Pull every line that includes the word "obox" out of the data below and copy it.

[Collected data entries]
______

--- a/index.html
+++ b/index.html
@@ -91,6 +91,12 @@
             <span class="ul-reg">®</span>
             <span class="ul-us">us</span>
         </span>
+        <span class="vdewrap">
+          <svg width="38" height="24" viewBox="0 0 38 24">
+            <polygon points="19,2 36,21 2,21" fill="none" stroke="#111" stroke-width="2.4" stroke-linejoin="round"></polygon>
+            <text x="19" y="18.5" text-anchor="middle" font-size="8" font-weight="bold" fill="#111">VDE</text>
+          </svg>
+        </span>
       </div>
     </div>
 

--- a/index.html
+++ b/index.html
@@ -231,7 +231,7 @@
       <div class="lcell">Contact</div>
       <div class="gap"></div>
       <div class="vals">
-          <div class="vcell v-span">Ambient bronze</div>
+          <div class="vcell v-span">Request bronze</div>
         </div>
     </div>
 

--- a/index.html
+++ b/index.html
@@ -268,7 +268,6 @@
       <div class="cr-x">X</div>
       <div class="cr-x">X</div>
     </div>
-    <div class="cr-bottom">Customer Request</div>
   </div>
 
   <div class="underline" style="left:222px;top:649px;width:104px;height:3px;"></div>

______

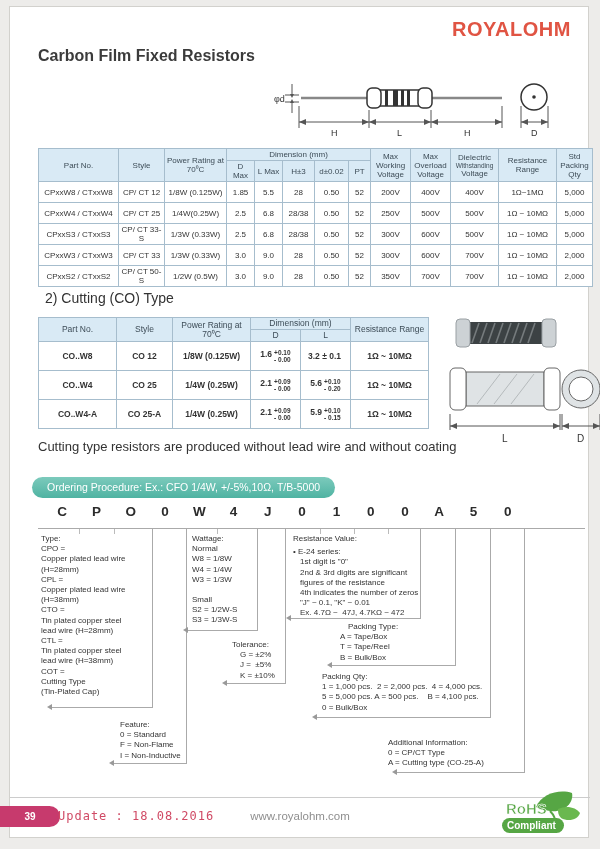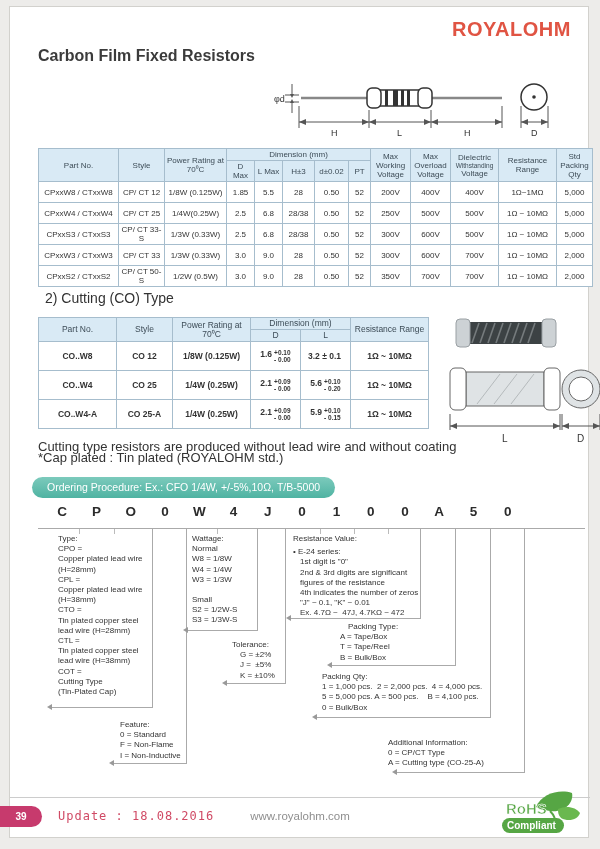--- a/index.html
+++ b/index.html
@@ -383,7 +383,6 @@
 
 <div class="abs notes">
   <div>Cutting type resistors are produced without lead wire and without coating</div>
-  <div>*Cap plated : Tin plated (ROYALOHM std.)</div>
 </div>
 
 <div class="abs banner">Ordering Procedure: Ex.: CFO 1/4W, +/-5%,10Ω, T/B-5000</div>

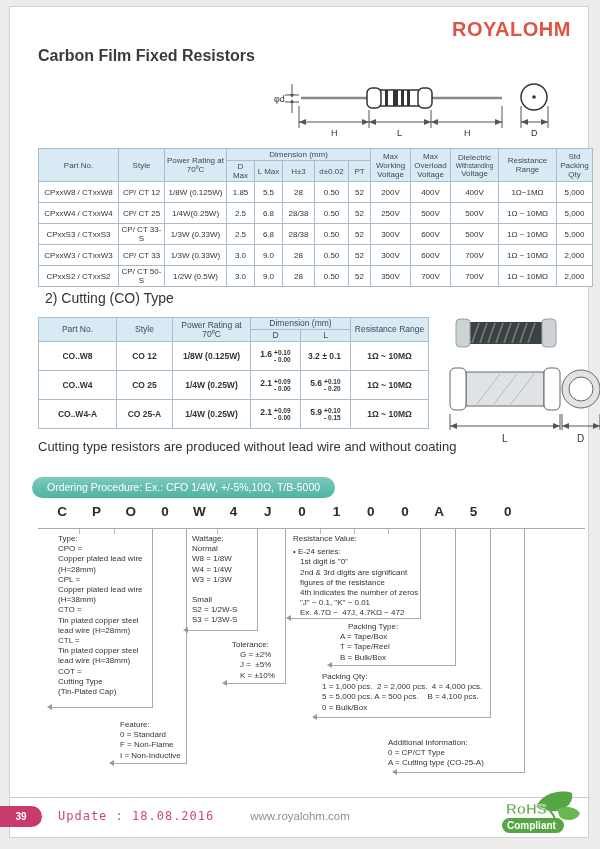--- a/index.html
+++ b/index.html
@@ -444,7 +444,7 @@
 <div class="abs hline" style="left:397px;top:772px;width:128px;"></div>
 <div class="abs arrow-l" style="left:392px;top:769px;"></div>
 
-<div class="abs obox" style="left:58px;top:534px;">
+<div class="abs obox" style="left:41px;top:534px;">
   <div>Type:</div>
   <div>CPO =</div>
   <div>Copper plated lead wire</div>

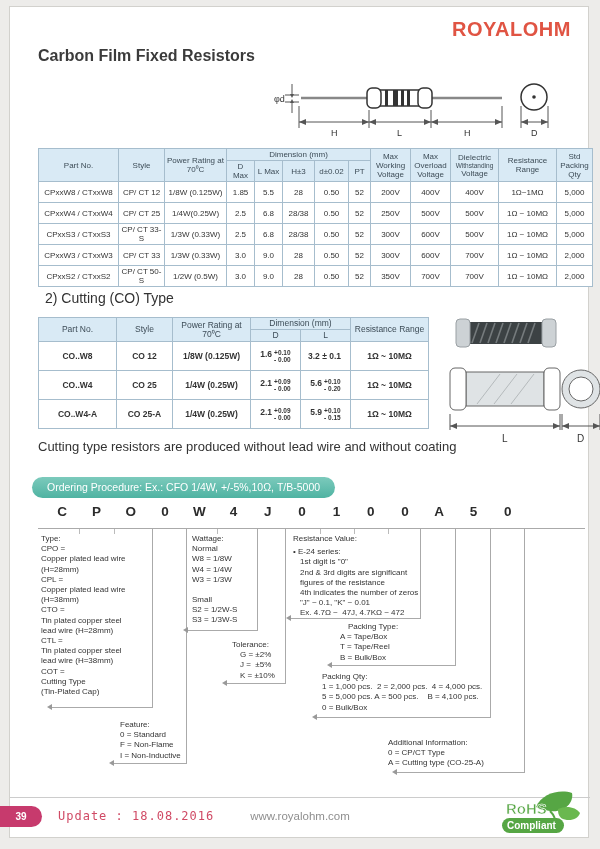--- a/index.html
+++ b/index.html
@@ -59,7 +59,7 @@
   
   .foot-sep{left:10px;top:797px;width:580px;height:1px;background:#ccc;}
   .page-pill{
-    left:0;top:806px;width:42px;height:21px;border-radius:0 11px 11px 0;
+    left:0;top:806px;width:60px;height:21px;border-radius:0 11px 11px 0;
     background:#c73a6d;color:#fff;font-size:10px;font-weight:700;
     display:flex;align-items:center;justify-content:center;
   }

______

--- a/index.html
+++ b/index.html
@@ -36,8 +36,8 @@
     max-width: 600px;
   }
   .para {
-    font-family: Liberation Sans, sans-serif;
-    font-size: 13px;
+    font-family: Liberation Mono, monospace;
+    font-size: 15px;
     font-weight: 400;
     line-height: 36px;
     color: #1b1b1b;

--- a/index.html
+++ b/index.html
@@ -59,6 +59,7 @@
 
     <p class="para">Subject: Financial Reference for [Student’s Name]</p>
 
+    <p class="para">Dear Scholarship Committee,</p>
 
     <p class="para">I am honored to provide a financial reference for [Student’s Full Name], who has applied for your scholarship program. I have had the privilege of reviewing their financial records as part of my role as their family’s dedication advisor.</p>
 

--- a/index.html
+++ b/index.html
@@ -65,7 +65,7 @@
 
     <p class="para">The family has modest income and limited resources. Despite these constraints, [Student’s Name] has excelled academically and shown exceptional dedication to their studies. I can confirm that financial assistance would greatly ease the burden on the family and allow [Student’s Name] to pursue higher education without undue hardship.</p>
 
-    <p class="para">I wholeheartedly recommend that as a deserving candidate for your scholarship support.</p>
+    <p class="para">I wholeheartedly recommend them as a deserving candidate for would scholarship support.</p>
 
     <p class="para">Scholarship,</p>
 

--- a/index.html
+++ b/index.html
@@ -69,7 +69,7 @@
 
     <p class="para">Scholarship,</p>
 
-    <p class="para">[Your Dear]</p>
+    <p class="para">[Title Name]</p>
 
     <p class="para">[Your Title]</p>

______

**Expected answer:**
-<div class="abs obox" style="left:58px;top:534px;">
+<div class="abs obox" style="left:41px;top:534px;">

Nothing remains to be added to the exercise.